DATA FOR ANALYSIS:
★ ★ ★ ★ ★

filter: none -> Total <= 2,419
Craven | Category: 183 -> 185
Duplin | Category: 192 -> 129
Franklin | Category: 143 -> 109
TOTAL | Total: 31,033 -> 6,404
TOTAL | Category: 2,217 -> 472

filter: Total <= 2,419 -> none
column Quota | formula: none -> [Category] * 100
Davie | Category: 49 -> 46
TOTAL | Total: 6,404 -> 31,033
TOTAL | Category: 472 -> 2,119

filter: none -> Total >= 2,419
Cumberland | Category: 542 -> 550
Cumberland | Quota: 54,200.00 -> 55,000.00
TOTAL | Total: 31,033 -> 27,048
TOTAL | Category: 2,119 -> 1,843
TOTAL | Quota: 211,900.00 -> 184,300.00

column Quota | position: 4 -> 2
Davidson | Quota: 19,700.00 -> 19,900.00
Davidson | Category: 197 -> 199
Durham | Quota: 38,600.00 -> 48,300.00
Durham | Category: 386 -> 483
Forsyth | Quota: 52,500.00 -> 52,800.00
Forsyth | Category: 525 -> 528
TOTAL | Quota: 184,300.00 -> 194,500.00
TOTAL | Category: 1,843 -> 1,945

★ ★ ★ ★ ★

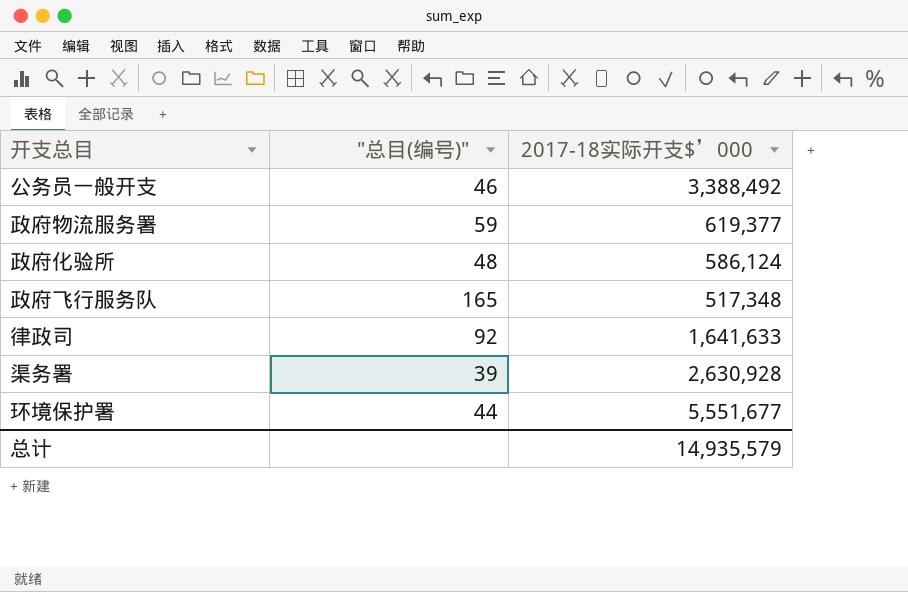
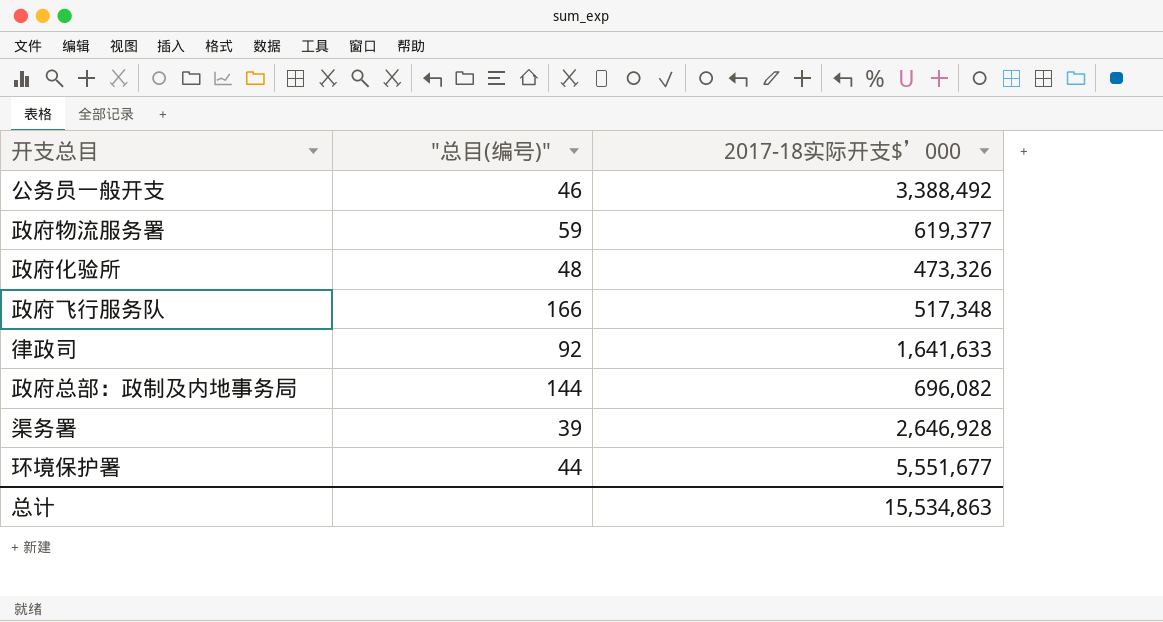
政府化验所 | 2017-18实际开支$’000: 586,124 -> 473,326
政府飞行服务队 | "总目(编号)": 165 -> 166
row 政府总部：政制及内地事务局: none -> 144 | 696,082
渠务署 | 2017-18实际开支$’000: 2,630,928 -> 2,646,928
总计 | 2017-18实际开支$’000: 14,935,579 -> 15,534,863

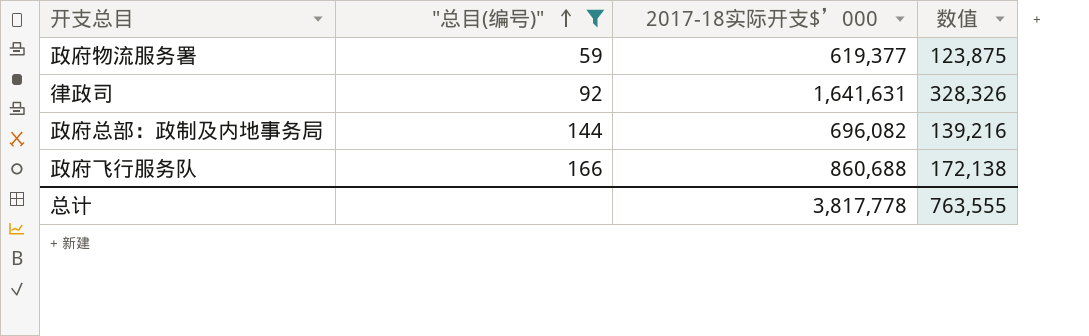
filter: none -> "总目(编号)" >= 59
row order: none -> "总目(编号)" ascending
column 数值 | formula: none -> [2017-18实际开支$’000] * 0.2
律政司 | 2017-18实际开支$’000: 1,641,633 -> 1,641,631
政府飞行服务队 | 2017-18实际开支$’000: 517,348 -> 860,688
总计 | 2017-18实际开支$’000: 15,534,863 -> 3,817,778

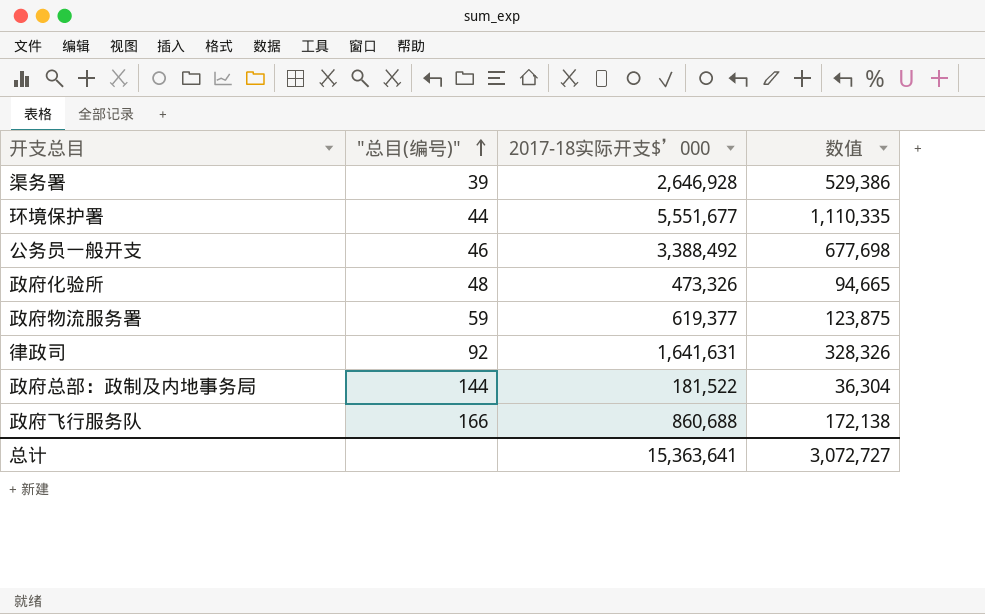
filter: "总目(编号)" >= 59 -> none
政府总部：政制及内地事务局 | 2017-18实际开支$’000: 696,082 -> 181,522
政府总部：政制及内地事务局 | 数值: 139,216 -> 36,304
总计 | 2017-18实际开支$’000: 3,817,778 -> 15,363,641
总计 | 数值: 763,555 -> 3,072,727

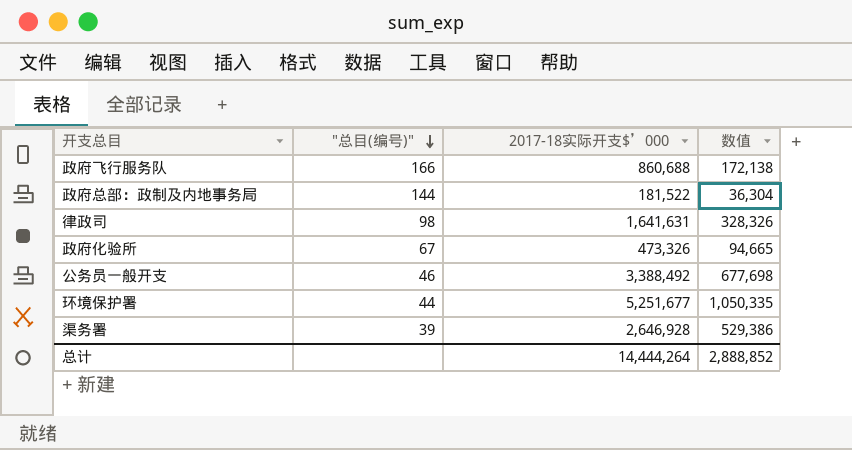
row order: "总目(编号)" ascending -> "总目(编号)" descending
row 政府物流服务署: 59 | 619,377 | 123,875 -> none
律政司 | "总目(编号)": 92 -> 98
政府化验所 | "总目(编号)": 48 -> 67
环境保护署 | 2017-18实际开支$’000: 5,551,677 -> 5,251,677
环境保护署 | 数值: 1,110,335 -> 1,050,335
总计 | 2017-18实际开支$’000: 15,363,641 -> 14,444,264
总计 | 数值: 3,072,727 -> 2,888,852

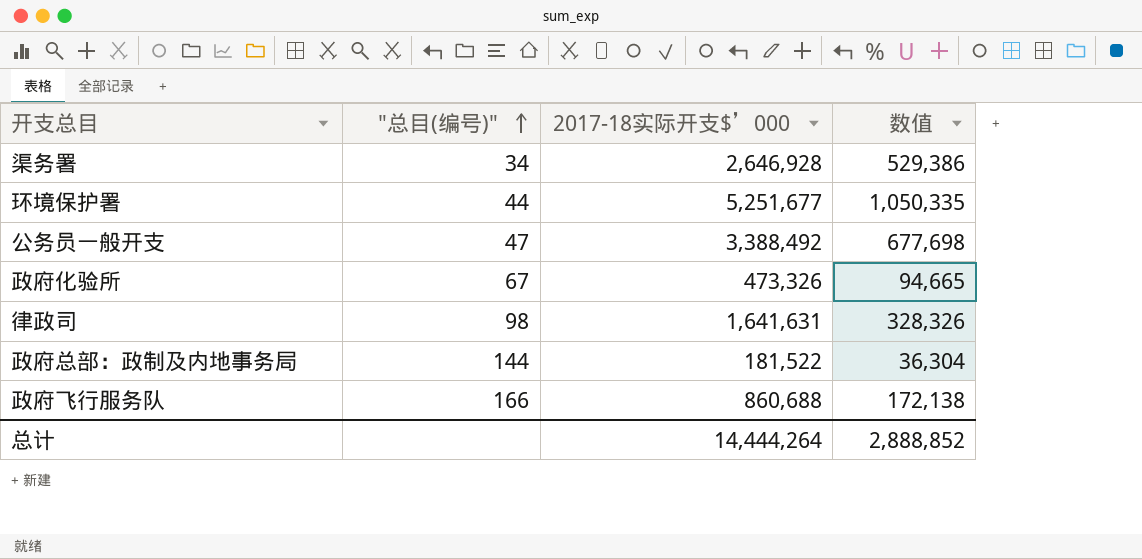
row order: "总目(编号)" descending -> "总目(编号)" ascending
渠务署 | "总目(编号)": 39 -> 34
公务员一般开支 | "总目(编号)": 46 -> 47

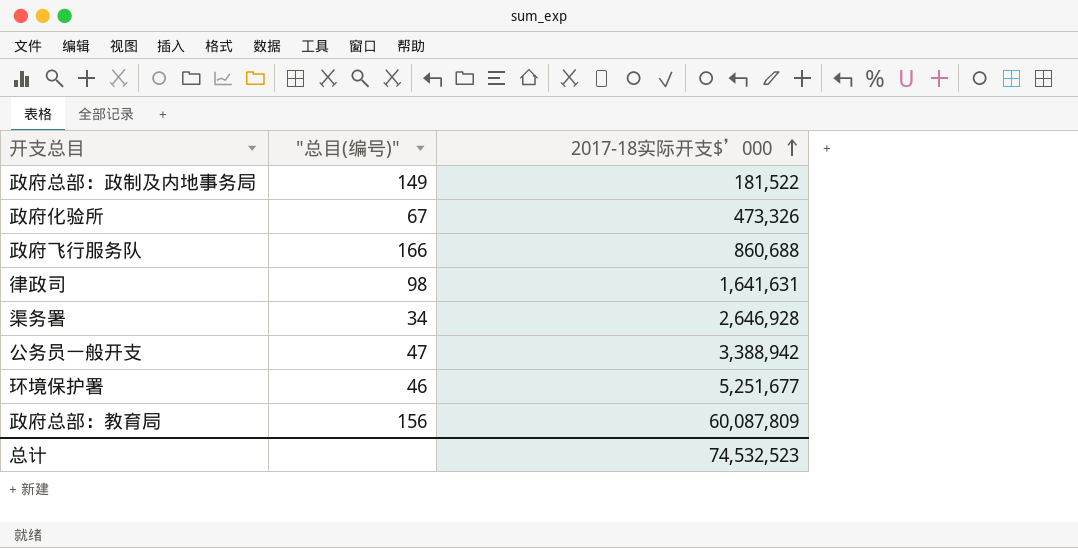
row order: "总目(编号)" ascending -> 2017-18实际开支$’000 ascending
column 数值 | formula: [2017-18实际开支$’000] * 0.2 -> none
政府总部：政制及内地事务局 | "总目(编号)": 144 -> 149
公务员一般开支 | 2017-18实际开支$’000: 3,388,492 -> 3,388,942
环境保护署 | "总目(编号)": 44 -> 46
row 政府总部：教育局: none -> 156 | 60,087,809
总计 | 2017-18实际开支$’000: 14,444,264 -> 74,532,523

★ ★ ★ ★ ★

EXERCISE DIRECTIONS: Working from the material above, restate word for word the lines between the line with "filter: none -> Total <= 2,419" and the line with "TOTAL | Category: 472 -> 2,119", both included, and only those.

OUTPUT FOR THIS EXERCISE:
filter: none -> Total <= 2,419
Craven | Category: 183 -> 185
Duplin | Category: 192 -> 129
Franklin | Category: 143 -> 109
TOTAL | Total: 31,033 -> 6,404
TOTAL | Category: 2,217 -> 472

filter: Total <= 2,419 -> none
column Quota | formula: none -> [Category] * 100
Davie | Category: 49 -> 46
TOTAL | Total: 6,404 -> 31,033
TOTAL | Category: 472 -> 2,119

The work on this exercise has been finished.